松山市二番町にあるサロンに並ぶのは、天然の染料「藍」を混ぜたコンクリートを使い、コテで描いたアートおよそ40点。
制作したのは松山市内に住む佐川陸さん22歳。
16歳だった高校2年生の夏休みに脳出血を発症し、現在も右半身のまひや記憶障がいなどと向き合っています。
コンクリートアートとの出会いは2024年のことでした。
(コンクリートアーティスト・喜田智彦さん)
「どちらかといえばこちらが僕はできないので、すごいなと思って、陸さんしか出せない。僕が逆に教えてもらっている」
父親の功二さんと共通の知人を通じ佐川さんの存在を知った、徳島在住のコンクリートアーティスト喜田智彦さんが、彼のSNSを見たことがきっかけでした。
(コンクリートアーティスト・喜田智彦さん)
「愛媛のイベントに行っていた。陸さんと家族で。その中でテクスチャ―アート(立体的な抽象画)をしてみたという投稿だった。お父さんの投稿文の中で『これから陸の就労のことも考えると色々なことを模索していかなければだめだな』という文があったので、“私にできることがある"」
作品に使う「藍色」が、脳卒中啓発のシンボルカラーであることにも縁を感じたといいます。

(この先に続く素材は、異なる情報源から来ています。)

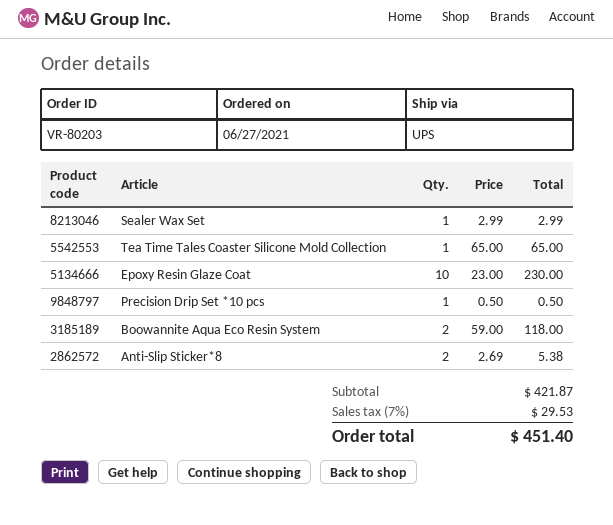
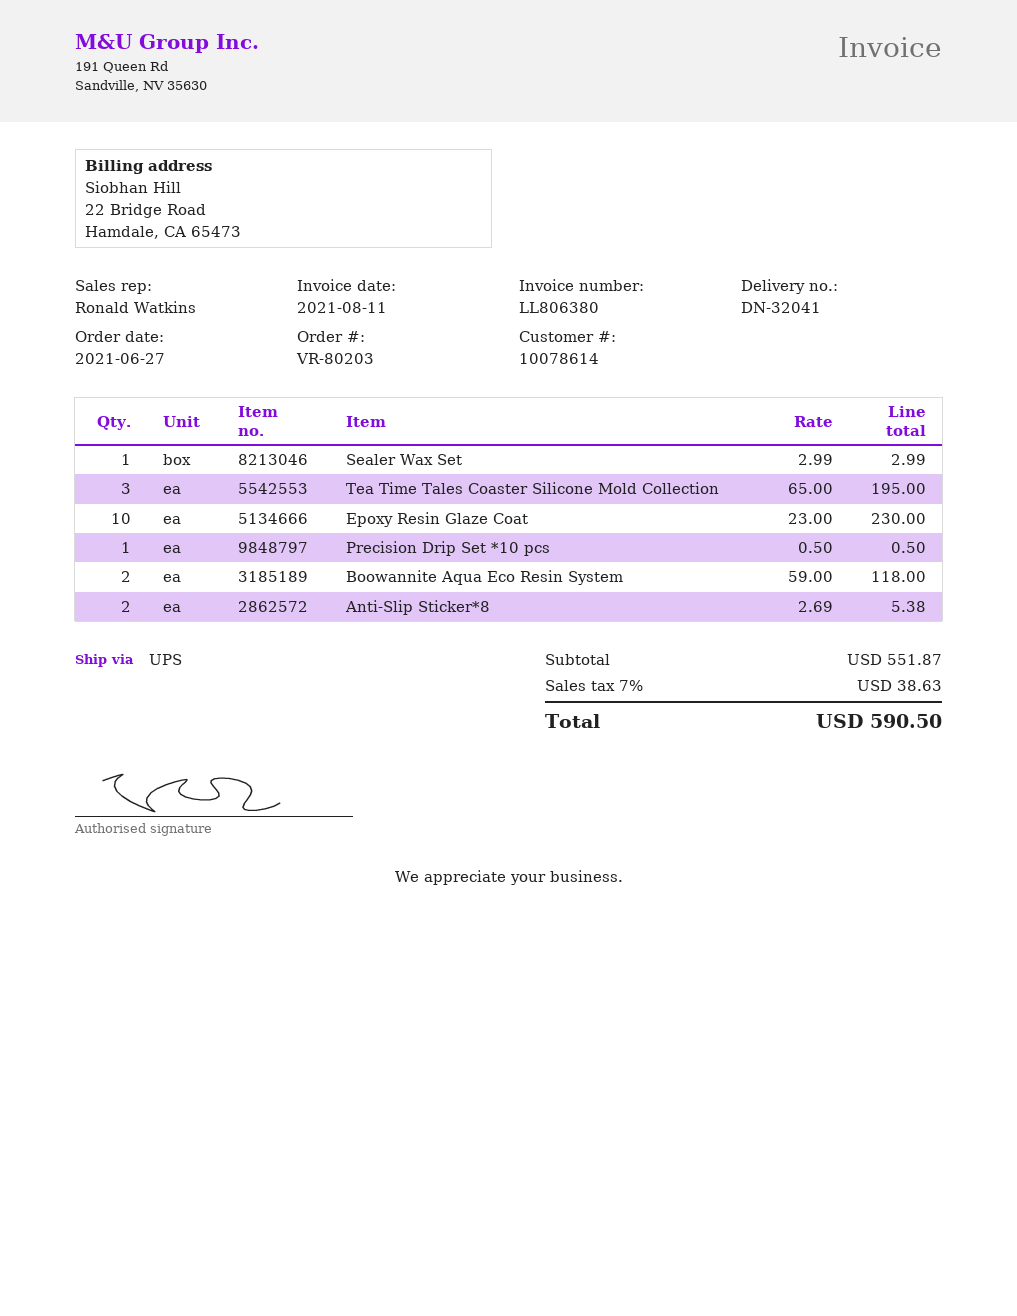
Tea Time Tales Coaster Silicone Mold Collection: 1 x 65.00 = 65.00 -> 3 x 65.00 = 195.00
subtotal: 421.87 -> 551.87
tax: 7% = 29.53 -> 7% = 38.63
total: 451.40 -> 590.50

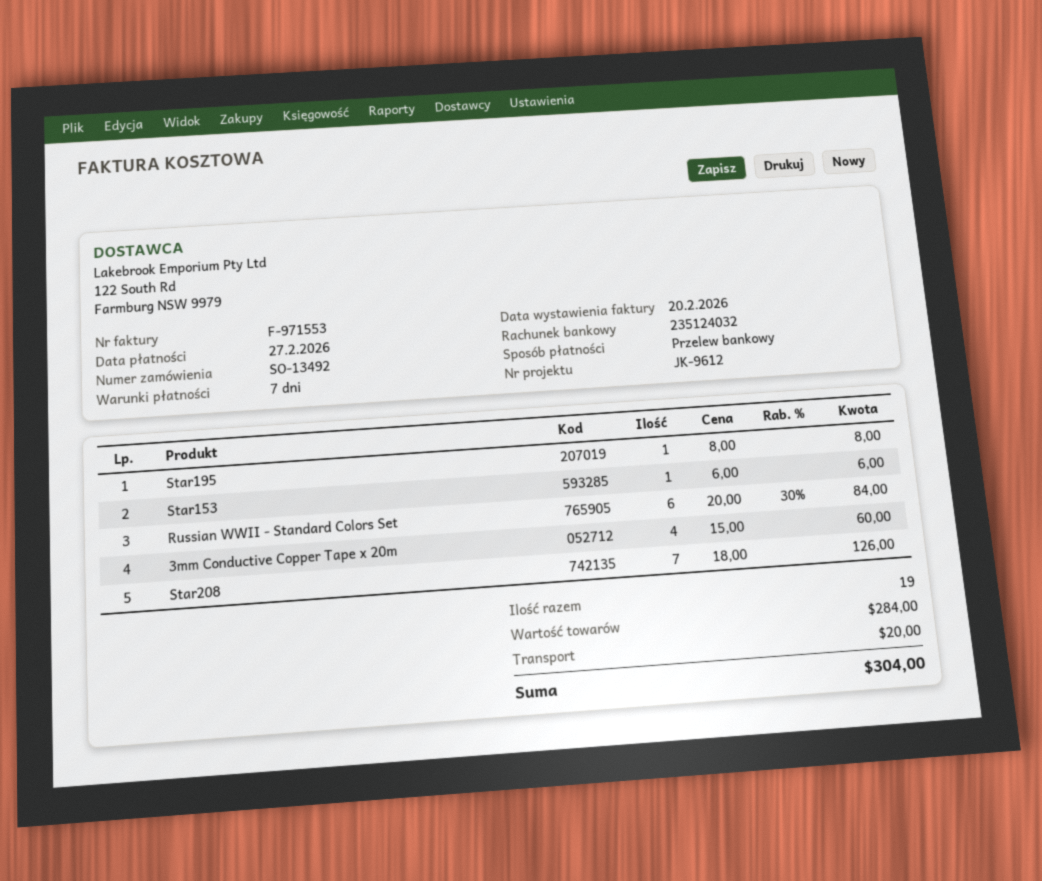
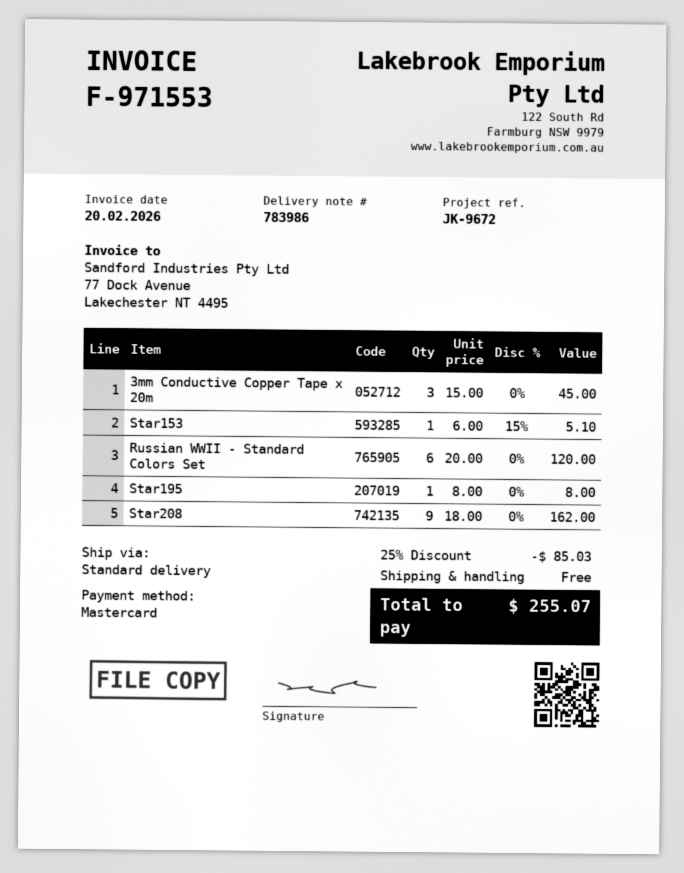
reference: JK-9612 -> JK-9672
payment method: bank transfer -> Mastercard
Star153: 1 x 6.00 = 6.00 -> 1 x 6.00 - 15% = 5.10
Russian WWII - Standard Colors Set: 6 x 20.00 - 30% = 84.00 -> 6 x 20.00 = 120.00
3mm Conductive Copper Tape x 20m: 4 x 15.00 = 60.00 -> 3 x 15.00 = 45.00
Star208: 7 x 18.00 = 126.00 -> 9 x 18.00 = 162.00
discount: none -> 25% = 85.03
shipping: 20.00 -> 0.00
total: 304.00 -> 255.07

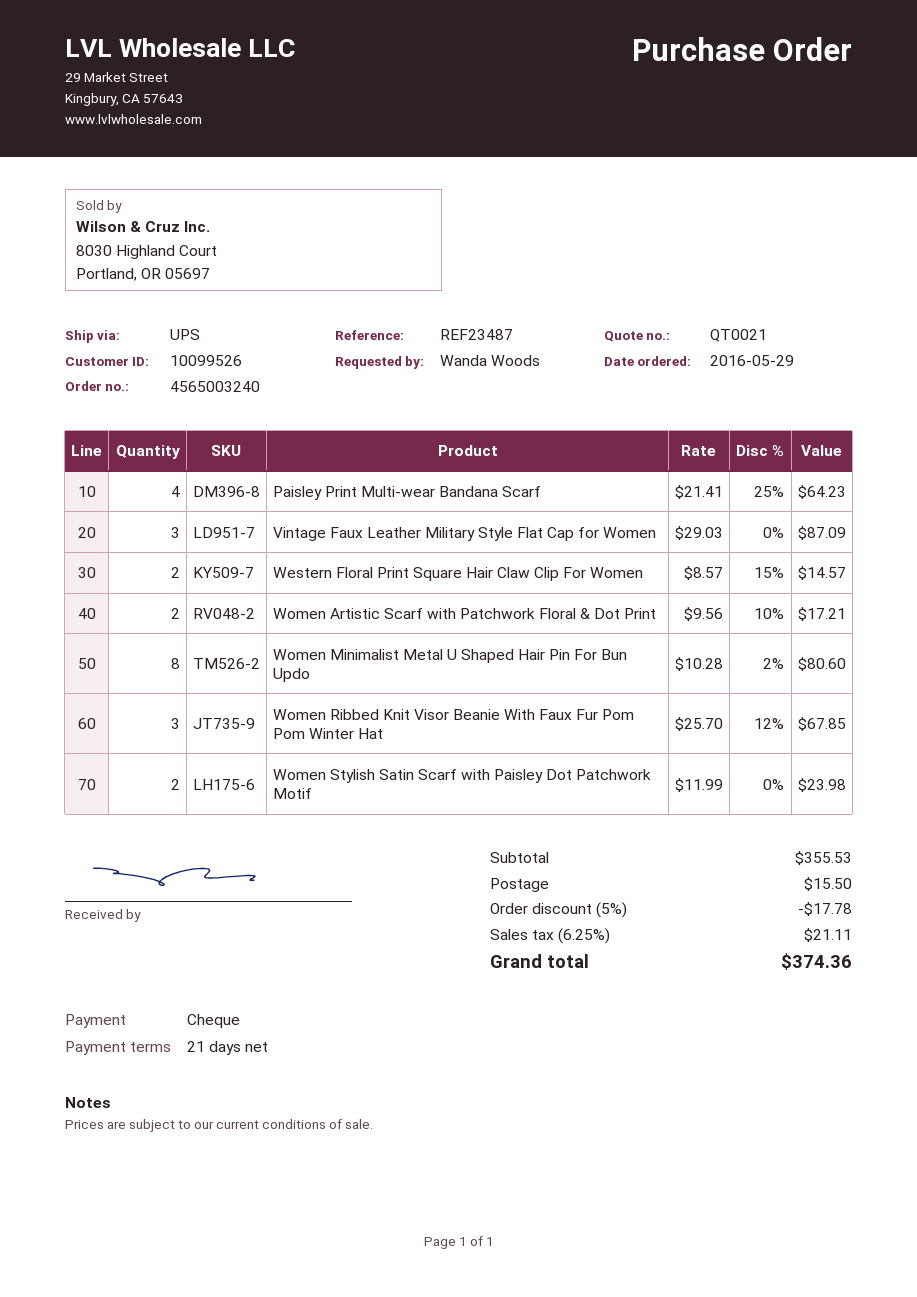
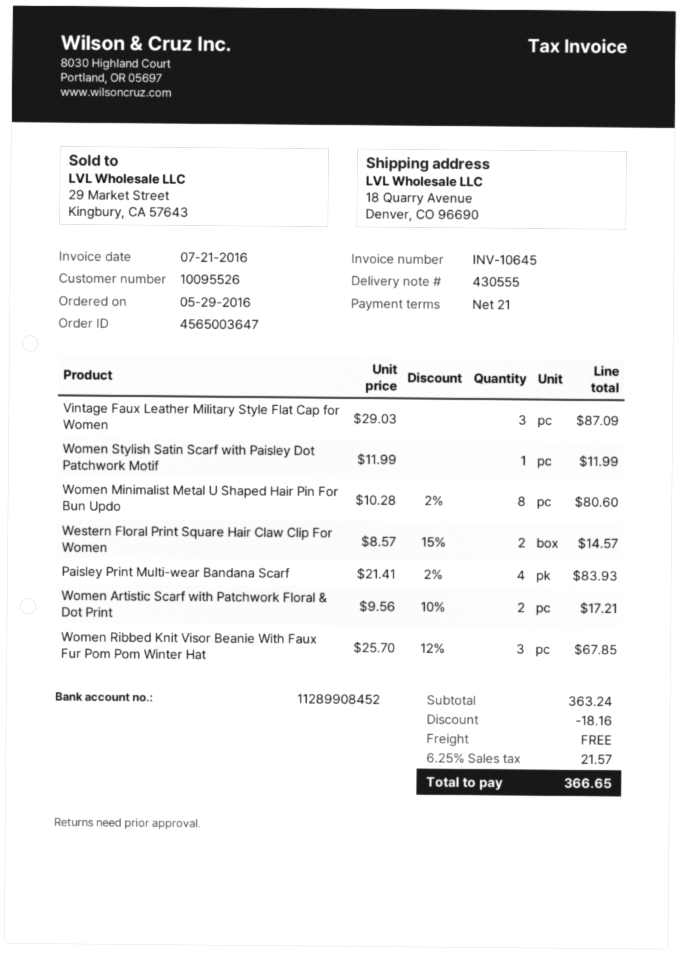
order number: 4565003240 -> 4565003647
customer number: 10099526 -> 10095526
Paisley Print Multi‑wear Bandana Scarf: 4 x 21.41 - 25% = 64.23 -> 4 x 21.41 - 2% = 83.93
Women Stylish Satin Scarf with Paisley Dot Patchwork Motif: 2 x 11.99 = 23.98 -> 1 x 11.99 = 11.99
subtotal: 355.53 -> 363.24
discount: 17.78 -> 18.16
shipping: 15.50 -> 0.00
tax: 6.25% = 21.11 -> 6.25% = 21.57
total: 374.36 -> 366.65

佐川さんは現在、リハビリや障害福祉サービス事業所で働きながら、左手一本で精力的に作品を生み出しています。
(佐川陸さん)
Qどういうイメージで作品をつくっているのか
「ある程度のことは頭の中で考えて描き始めるが、色を塗り始めたら直しがきかないので、あとは無心で描く」
活動を支援する父親の功二さんは「芸術を通じて社会とつながる機会を持たせたい」と、息子の未来に期待を膨らませています。
(佐川さんの父・功二さん)
「創作を通じて色々な人との交流や、作品の購入者が喜んでくれるので、社会とつながるため、アートがひとつの切り口になって息の長い取り組みになれば」
この「RIKUBlue展」は8月末まで、松山市二番町の自然療法サロン「ヴァンサンカン・パンセ」で開かれています。23日の日曜日には、佐川さん本人も会場で来場者を迎える予定です。